When preparing for your fantasy baseball drafts, it is a must to have a draft strategy, and yesterday, Zack Smith offered his thoughts on shortstop draft strategy. We have also provided you with our Top 30 shortstops rankings for 2014:
Included in the rankings above, we provided 2014 projections for almost every shortstop ranked, courtesy of Daniel Schwartz from Fake Teams and Rotobanter.
In addition, Daniel Kelley provided you his shortstop breakdown using his new fantasy stat called Equivalent Fantasy Average, or EFA.
Now that we have provided you all these tools you need to prepare for your drafts, your fantasy draft preparation would be incomplete without some shortstops to target, which we provide you today, and some shortstops to avoid, which publishes tomorrow.
We asked each of the fantasy baseball writers to provide you with the shortstops they would target in fantasy drafts this season, and you can find them along with their reasoning below.
Shortstops to Target in 2014
There are certainly better fantasy shortstops,, but none are as consistent and bring less risk than Orioles shortstop J.J. Hardy. If you are looking for power from your shortstop, Hardy is your guy. Over the last three seasons, no shortstop has hit more home runs or driven in more runs than Hardy. He has hit 77 home runs and driven in 224 runs over that time period, playing in the hitter-friendly Camden Yards. In addition, only five shortstops have played more games than Hardy, with only one of them, Elvis Andrus, ranked ahead of him in our consensus shortstop rankings. That tells you how much risk some of the shortstops ranked ahead of him bring on draft day.
The hype on Bogaerts is going to be extremely high this year, as he comes in touted as a potential .300 hitting shortstop with 30 home run potential. Once you are past the top 4 or 5 shortstops, I want upside, especially given that there is depth at the position in the back half of the rankings.
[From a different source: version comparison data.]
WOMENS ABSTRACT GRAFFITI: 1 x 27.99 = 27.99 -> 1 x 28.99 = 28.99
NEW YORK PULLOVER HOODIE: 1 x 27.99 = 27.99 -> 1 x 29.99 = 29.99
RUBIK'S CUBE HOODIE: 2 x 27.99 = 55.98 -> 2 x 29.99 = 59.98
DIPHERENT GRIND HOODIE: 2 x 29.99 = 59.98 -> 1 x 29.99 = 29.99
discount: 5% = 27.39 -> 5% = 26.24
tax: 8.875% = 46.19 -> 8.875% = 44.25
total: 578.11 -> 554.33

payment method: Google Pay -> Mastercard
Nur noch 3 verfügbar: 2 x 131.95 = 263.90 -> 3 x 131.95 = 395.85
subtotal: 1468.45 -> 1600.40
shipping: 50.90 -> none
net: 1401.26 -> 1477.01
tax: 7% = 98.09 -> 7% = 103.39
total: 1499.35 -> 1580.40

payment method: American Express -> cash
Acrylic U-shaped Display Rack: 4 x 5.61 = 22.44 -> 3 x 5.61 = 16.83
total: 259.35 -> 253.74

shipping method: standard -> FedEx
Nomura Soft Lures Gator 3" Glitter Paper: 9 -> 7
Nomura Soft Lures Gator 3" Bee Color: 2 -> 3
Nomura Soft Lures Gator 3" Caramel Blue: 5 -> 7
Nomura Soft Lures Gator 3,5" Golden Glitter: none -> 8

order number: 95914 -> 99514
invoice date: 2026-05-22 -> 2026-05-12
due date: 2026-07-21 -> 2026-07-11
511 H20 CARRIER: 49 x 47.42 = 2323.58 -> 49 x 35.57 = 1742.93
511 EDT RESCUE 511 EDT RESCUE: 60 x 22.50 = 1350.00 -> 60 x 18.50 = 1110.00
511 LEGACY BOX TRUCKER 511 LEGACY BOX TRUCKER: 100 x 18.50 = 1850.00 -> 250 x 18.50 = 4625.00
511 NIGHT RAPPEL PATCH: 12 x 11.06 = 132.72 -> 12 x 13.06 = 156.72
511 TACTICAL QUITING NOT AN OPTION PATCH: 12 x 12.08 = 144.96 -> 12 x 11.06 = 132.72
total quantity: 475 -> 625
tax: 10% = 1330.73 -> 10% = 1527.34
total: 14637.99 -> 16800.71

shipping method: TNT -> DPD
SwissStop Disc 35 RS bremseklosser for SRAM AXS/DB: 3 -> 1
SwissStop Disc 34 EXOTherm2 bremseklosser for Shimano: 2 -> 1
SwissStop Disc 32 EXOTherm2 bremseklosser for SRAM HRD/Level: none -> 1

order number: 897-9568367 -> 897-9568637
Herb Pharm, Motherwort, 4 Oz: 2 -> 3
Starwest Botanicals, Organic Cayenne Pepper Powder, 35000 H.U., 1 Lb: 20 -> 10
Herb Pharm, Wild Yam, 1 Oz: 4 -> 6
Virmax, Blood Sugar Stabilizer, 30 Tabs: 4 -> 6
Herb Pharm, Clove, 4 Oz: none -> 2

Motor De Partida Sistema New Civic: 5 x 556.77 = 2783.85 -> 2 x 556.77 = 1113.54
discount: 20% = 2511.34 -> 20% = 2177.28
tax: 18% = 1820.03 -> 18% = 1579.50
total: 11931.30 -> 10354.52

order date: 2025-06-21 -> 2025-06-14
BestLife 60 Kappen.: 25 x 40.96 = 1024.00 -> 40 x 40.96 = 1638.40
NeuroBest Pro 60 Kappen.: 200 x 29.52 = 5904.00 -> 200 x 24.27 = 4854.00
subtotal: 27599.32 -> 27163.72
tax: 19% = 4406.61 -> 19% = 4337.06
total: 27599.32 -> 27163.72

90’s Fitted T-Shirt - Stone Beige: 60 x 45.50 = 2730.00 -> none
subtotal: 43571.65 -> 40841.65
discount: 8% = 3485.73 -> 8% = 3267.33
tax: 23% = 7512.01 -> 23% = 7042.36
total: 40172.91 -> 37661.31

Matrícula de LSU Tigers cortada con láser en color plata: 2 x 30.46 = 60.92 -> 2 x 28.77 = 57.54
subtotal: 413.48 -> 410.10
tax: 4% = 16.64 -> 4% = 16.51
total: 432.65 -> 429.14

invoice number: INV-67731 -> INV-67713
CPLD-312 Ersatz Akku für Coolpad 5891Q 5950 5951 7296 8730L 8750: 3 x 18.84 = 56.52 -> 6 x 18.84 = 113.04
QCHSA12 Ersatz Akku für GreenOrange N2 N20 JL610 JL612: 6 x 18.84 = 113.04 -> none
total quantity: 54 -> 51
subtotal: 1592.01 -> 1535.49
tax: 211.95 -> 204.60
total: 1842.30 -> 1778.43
I'd rather take the shot that Bogaerts delivers this year as a rookie, and go grab someone like Brad Miller or Jonathan Villar much later as a backup plan.
The Cubs' shortstop hit .244 with 10 HR's and 9 SB's in 2013. Considered a very disappointing year for the budding superstar, Castro now finds himself about to enter a make-or-break season, as one of the top prospects in all of baseball in Javier Baez will soon be making a claim for Castro's position. Sometimes, all it takes for a player like Castro is a little motivation. And after many of the Cubs offensive weapons fell short of expectations in 2013, Dale Sveum was fired and Rick Renteria was brought in as the new manager for his ability to work with the younger players. Sure there will be risk that comes with drafting Castro this year. But if you are looking for a shortstop that is capable of greatly outperforming their draft position, look no further. I expect Castro's 2014 stat line to be more in line with his 2011 and 2012 performances than his substandard 2013 season.
I'm not the biggest Everth Cabrera supporter, but the Padres shortstop can potentially lead all middle infielders in stolen bases. Last year's 50-game suspension for performance-enhancing drugs was unfortunate, but I don't see it affecting his most coveted skill going forward. After stealing 44 bases in 2012, Cabrera swiped 37 in 95 games last season before his suspension kicked in. I can see the 27-year-old approaching 45-50 steals in 2014, and an improved offense that includes Chase Headley, Jedd Gyorko and Will Venable could help Cabrera reach 70 runs for the first time. I don't see him contributing a strong batting average (think .260), but I'm not too worried about that. If I can get him as the eighth shortstop off the board, I'll be thrilled.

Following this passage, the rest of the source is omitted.